Auch die Bootsversicherer brauchen eine Kennzeichnung mit Nummern nicht. Der führende Yachtversicherer Pantaenius in Hamburg nennt das Nummernschild "absolut unnötig". Die Kennzeichnung mit Namen und Heimathafen "reicht für uns aus". Und eine höhere Aufklärungsquote beim Yachtdiebstahl erwartet er mit dem Nummernschild nicht.

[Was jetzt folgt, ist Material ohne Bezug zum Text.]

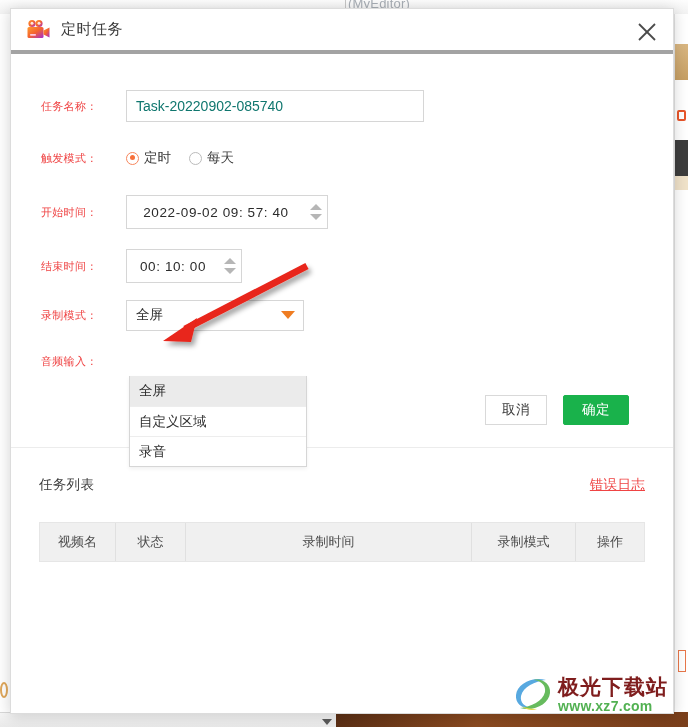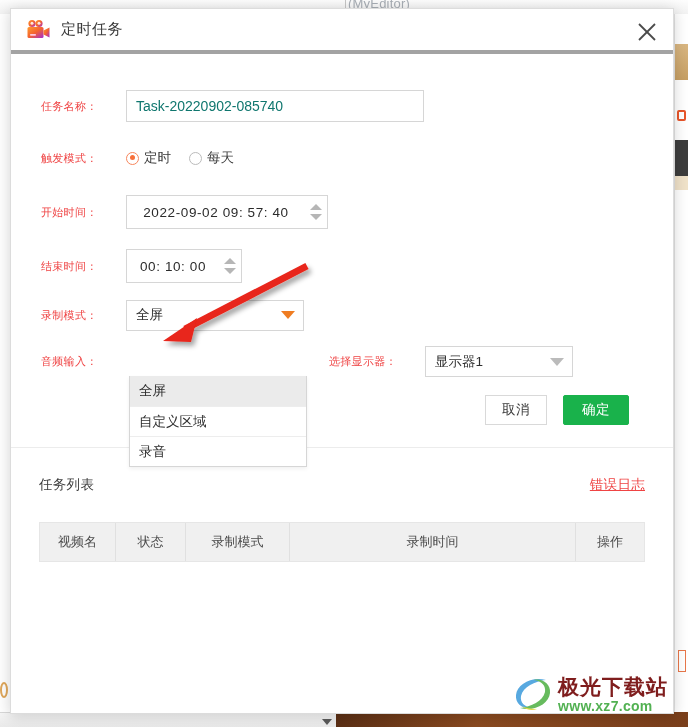"选择显示器：" div.monitor-row { html: <div> <span>选择显示器：</span> <span> <span>显示器1</span> <span></span> </span> </div> -> none }
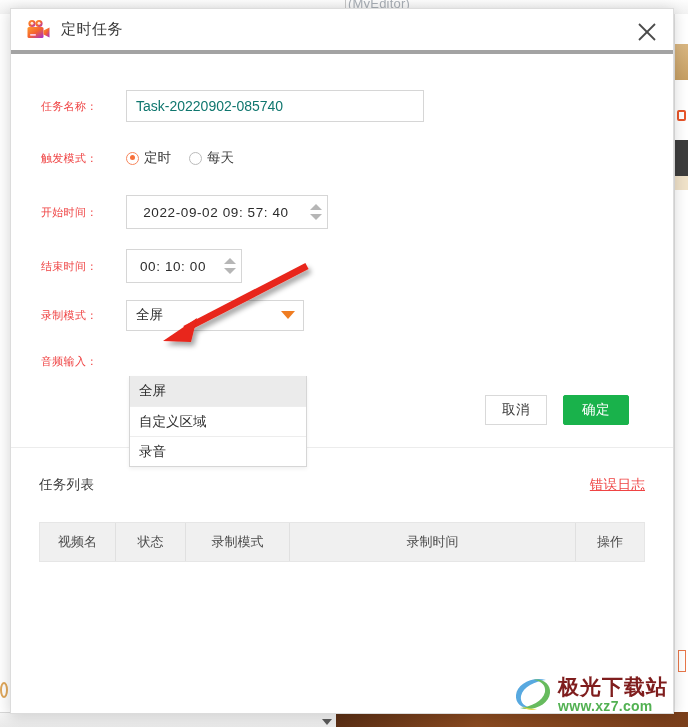"录制模式" div.th { order: before "录制时间" -> after "录制时间" }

Zusätzliche Marketing-Daten für das Geschäft

Damit stellt sich die Begründung der Bundesregierung für ihr Kennzeichnungsvorhaben als vorgeschoben dar. Plausibler ist die Vermutung, das geplante bundesweite Einheitsregister für Sport- und Freizeitboote diene als Vorstufe zu TÜV, Bootssteuer und Wasserstraßen-Maut. Und wenn nicht, wäre es auf das Konto Regulierungsdrang und Machtausdehnung zu buchen. Aber auch Wirtschaftsverbände des Wassersports sind interessiert; sie erhoffen sich vom gesetzlichen Register zuverlässige Marketing-Daten für das Geschäft. Und da die Registrierung unter Verbandshoheit fallen soll, werden auch hier wirtschaftliche Interessen vermutet.

Aber nicht nur dies erbost Segler und Motorbootfahrer, sondern auch eine gesetzliche Ausrüstungspflicht und verschärfte Bedingungen für Bootsführerscheine. Gewiß ist die Ausrüstung mit Rettungswesten, Lifebelts, Sorgeleinen und Rettungsinseln notwendig und die mit Radarreflektor, UKW-Funk und Satellitennavigation sehr sinnvoll. Aber im eigenen Sicherheitsinteresse der Eigner, Vercharterer und Skipper ist das Notwendige stets vorhanden und das Sinnvolle meist. Wenn davon noch etwas fehlt, wird es von selbst angeschafft. Hinter allem stehen ebenfalls Geschäftsinteressen, Sicherheit ist der Vorwand. Jetzt gibt es Protestaktionen, Protestschreiben und Unterschriftensammlungen.